(Dataset records)
##############################

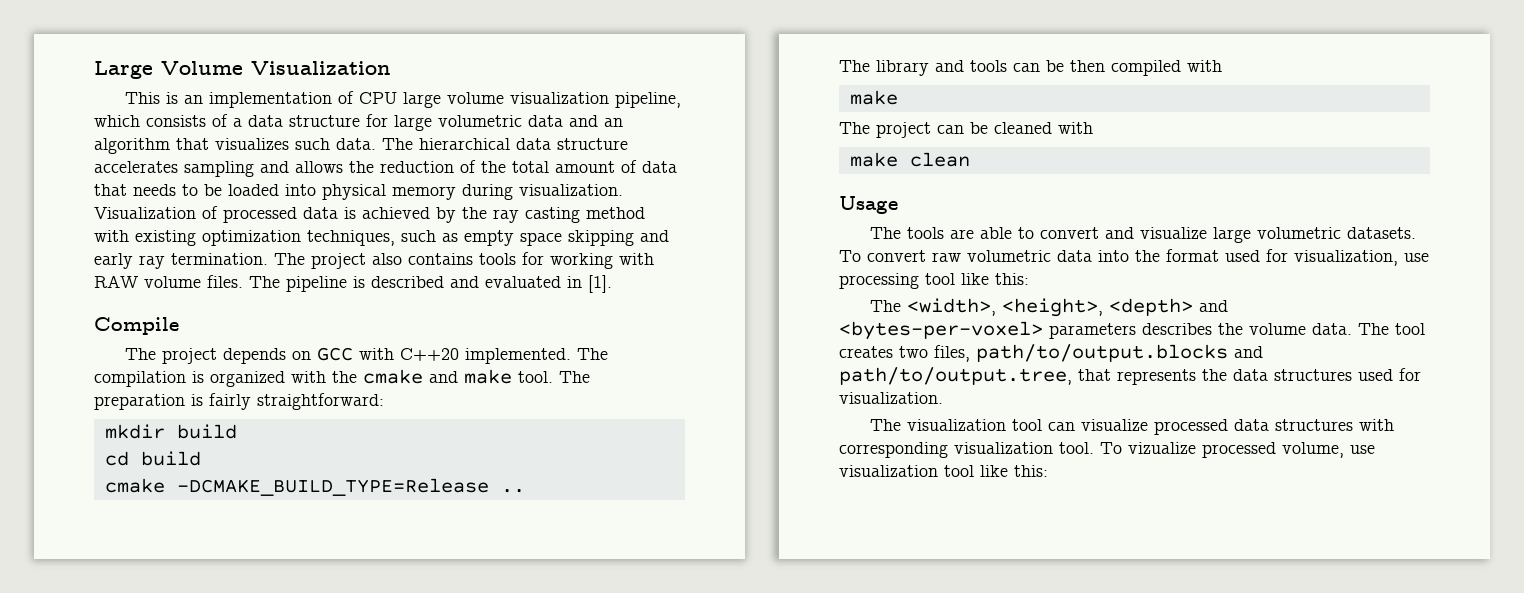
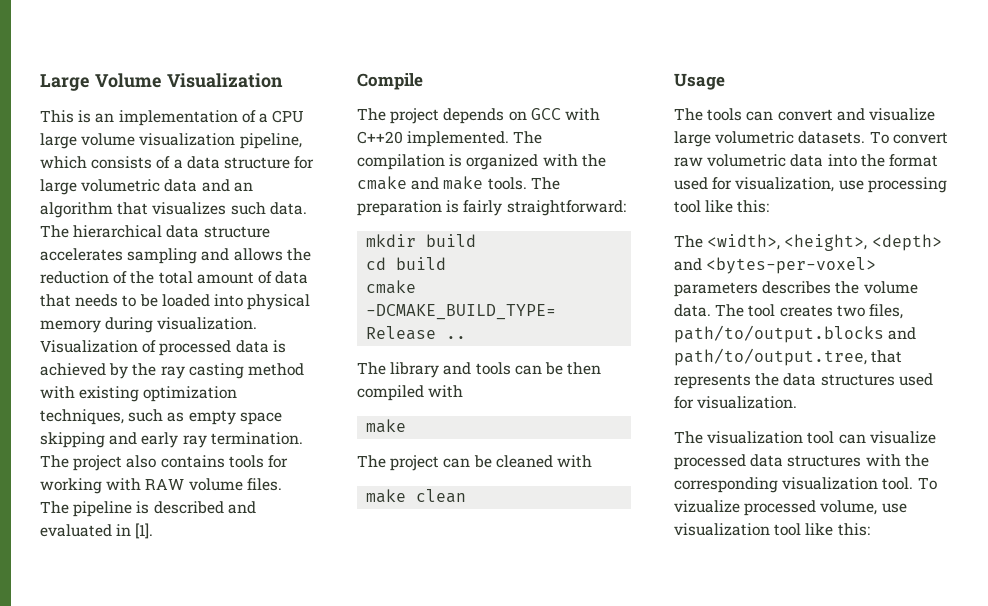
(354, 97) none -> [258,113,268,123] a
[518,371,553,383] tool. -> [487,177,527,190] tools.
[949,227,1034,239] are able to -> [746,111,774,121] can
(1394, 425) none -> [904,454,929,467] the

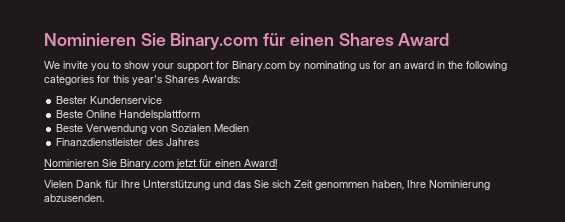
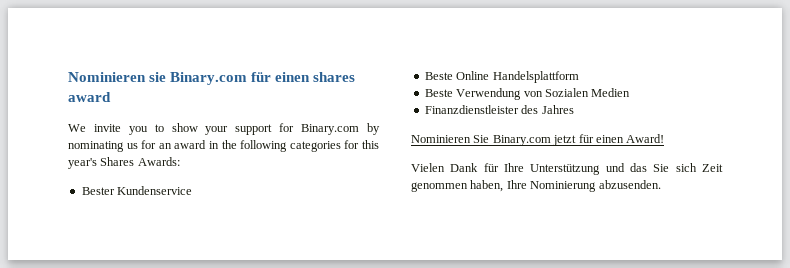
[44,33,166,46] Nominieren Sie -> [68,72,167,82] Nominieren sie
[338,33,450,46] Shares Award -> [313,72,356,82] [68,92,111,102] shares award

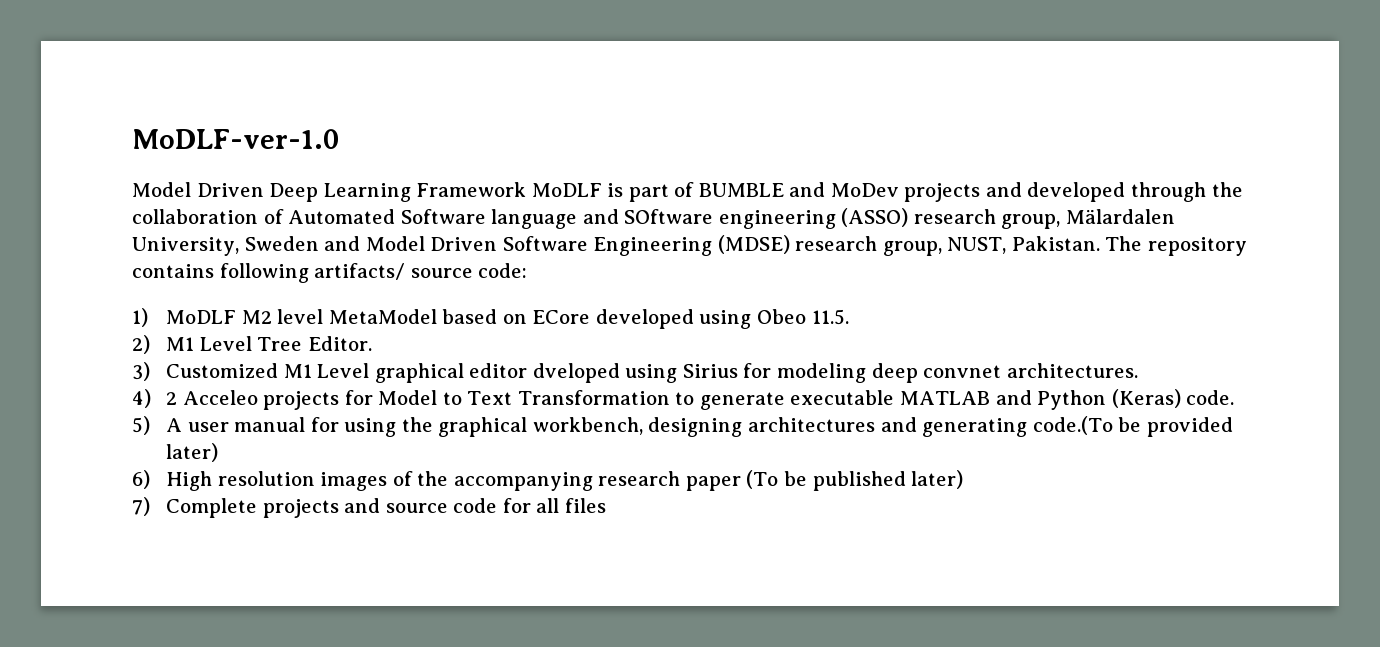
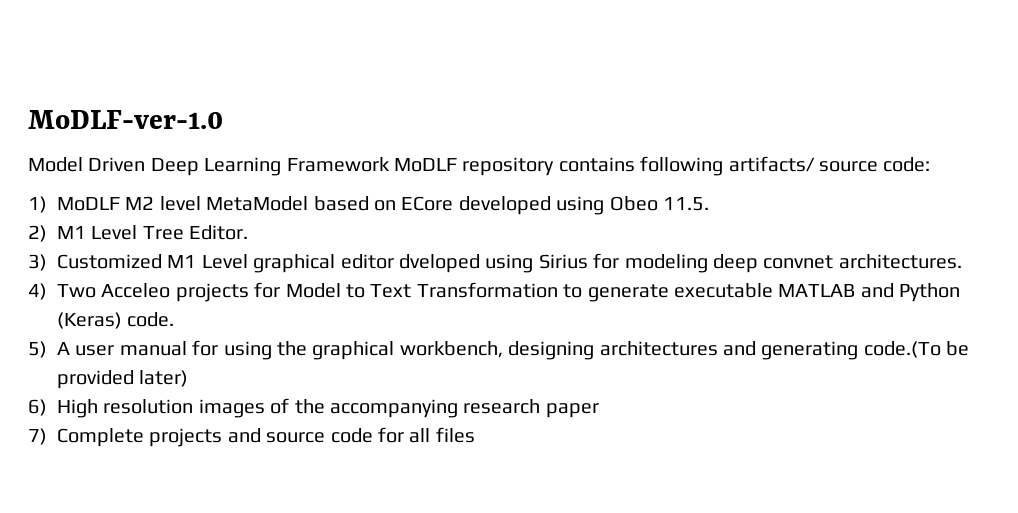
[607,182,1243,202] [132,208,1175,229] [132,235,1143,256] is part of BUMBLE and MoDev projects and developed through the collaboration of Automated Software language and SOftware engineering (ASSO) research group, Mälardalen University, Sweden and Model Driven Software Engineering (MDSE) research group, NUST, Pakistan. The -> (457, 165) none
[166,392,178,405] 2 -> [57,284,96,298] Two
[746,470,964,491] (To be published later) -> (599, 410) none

##############################

The expected answer is a copy of every line in the entries that holds the word "none".

Answer section
(354, 97) none -> [258,113,268,123] a
(1394, 425) none -> [904,454,929,467] the
[607,182,1243,202] [132,208,1175,229] [132,235,1143,256] is part of BUMBLE and MoDev projects and developed through the collaboration of Automated Software language and SOftware engineering (ASSO) research group, Mälardalen University, Sweden and Model Driven Software Engineering (MDSE) research group, NUST, Pakistan. The -> (457, 165) none
[746,470,964,491] (To be published later) -> (599, 410) none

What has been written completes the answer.